### [The problem]
Repeat the entries that follow, exactly as they are written.

__________

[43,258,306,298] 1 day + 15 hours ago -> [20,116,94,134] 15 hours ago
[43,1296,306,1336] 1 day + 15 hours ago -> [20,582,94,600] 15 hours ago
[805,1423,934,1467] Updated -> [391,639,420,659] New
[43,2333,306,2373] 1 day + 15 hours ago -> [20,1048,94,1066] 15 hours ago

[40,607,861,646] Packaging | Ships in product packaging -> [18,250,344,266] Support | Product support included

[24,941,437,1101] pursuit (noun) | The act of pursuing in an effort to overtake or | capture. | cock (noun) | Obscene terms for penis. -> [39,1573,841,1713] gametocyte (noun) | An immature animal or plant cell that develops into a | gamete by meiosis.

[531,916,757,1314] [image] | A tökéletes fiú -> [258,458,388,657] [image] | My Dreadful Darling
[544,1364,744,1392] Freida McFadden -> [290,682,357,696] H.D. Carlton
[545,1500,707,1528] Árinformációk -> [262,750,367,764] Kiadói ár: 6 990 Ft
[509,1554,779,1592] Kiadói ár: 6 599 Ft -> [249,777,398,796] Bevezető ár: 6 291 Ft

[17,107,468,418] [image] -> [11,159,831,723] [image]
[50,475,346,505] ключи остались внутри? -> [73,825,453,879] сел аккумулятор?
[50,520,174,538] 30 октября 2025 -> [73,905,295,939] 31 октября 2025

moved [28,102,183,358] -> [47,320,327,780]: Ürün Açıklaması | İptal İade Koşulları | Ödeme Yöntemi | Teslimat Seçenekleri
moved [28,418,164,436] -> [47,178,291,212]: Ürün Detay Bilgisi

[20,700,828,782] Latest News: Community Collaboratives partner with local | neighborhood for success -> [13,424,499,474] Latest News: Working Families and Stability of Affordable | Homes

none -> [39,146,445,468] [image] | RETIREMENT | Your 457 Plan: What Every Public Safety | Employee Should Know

__________

### [Answer to this exercise]
[43,258,306,298] 1 day + 15 hours ago -> [20,116,94,134] 15 hours ago
[43,1296,306,1336] 1 day + 15 hours ago -> [20,582,94,600] 15 hours ago
[805,1423,934,1467] Updated -> [391,639,420,659] New
[43,2333,306,2373] 1 day + 15 hours ago -> [20,1048,94,1066] 15 hours ago

[40,607,861,646] Packaging | Ships in product packaging -> [18,250,344,266] Support | Product support included

[24,941,437,1101] pursuit (noun) | The act of pursuing in an effort to overtake or | capture. | cock (noun) | Obscene terms for penis. -> [39,1573,841,1713] gametocyte (noun) | An immature animal or plant cell that develops into a | gamete by meiosis.

[531,916,757,1314] [image] | A tökéletes fiú -> [258,458,388,657] [image] | My Dreadful Darling
[544,1364,744,1392] Freida McFadden -> [290,682,357,696] H.D. Carlton
[545,1500,707,1528] Árinformációk -> [262,750,367,764] Kiadói ár: 6 990 Ft
[509,1554,779,1592] Kiadói ár: 6 599 Ft -> [249,777,398,796] Bevezető ár: 6 291 Ft

[17,107,468,418] [image] -> [11,159,831,723] [image]
[50,475,346,505] ключи остались внутри? -> [73,825,453,879] сел аккумулятор?
[50,520,174,538] 30 октября 2025 -> [73,905,295,939] 31 октября 2025

moved [28,102,183,358] -> [47,320,327,780]: Ürün Açıklaması | İptal İade Koşulları | Ödeme Yöntemi | Teslimat Seçenekleri
moved [28,418,164,436] -> [47,178,291,212]: Ürün Detay Bilgisi

[20,700,828,782] Latest News: Community Collaboratives partner with local | neighborhood for success -> [13,424,499,474] Latest News: Working Families and Stability of Affordable | Homes

none -> [39,146,445,468] [image] | RETIREMENT | Your 457 Plan: What Every Public Safety | Employee Should Know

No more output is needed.